The model intentionally embodies the principles it advocates. The constraint engine is deterministic. The audit trail is explicit. The classification layer using machine learning supports rather than replaces governance decisions. The same input always produces the same output.
In testing, the model successfully differentiates governed from ungoverned workflows. A poorly designed clinical AI workflow with no validation, no audit logging, no PHI redaction, and unrestricted access to external services produces eight findings, four of them critical. The same use case rebuilt to the framework's principles produces zero violations.
Frameworks Applied
The constraint engine in the governance checker applies three frameworks, with citations included in every finding it produces.

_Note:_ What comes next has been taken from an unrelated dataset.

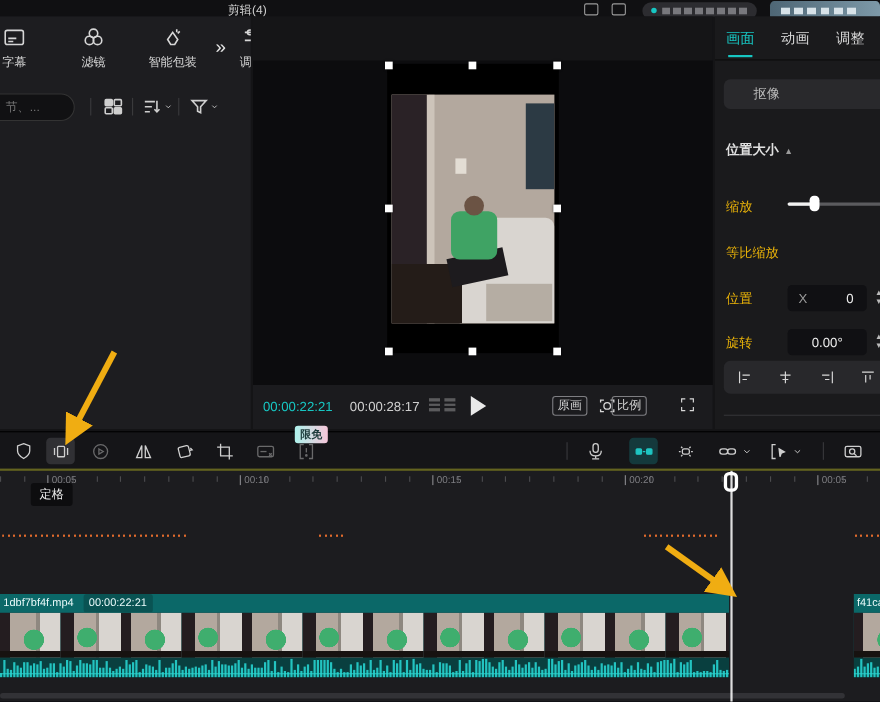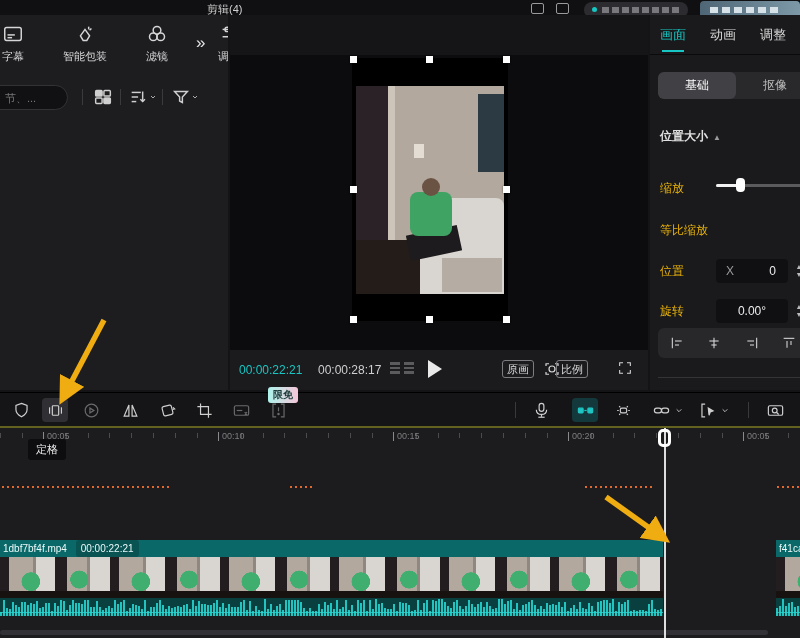"智能包装" div.tool { order: before "滤镜" -> after "滤镜" }
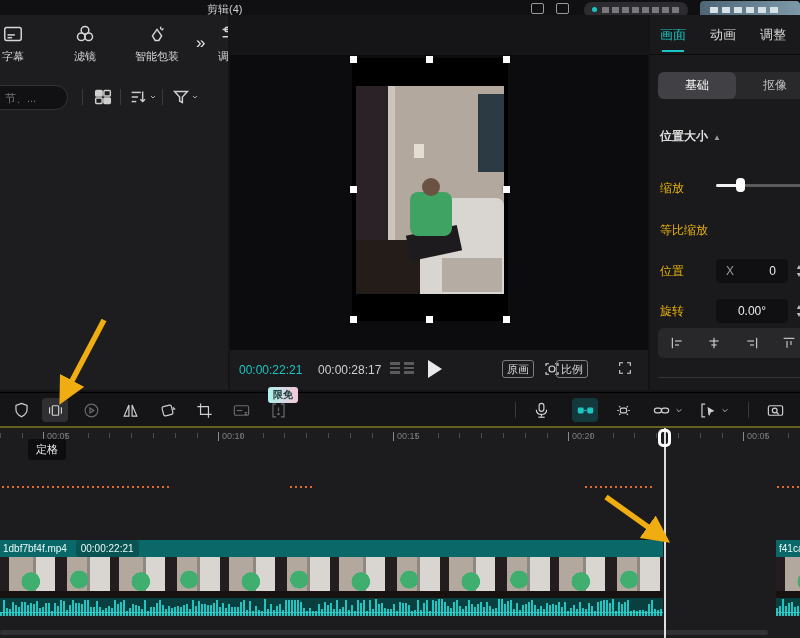"基础" div.subtab { html: <div>基础</div> -> none }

The constraint-based governance principles drawn from the two papers above provide the primary framework.
The NIST AI Risk Management Framework 1.0 provides supporting reference, including Govern 1.1 on legal and regulatory requirements, Map 3.4 on impact analysis processes, Measure 2.7 on system security and resilience, and Manage 1.3 on documented risk responses.
The HIPAA Security Rule and Privacy Rule provide supporting reference, including 45 CFR 164.312(a) on access control, 164.312(b) on audit controls, 164.312(c) on integrity, 164.312(e) on transmission security, 164.502(b) on minimum necessary, and 164.504(e) on business associate contracts.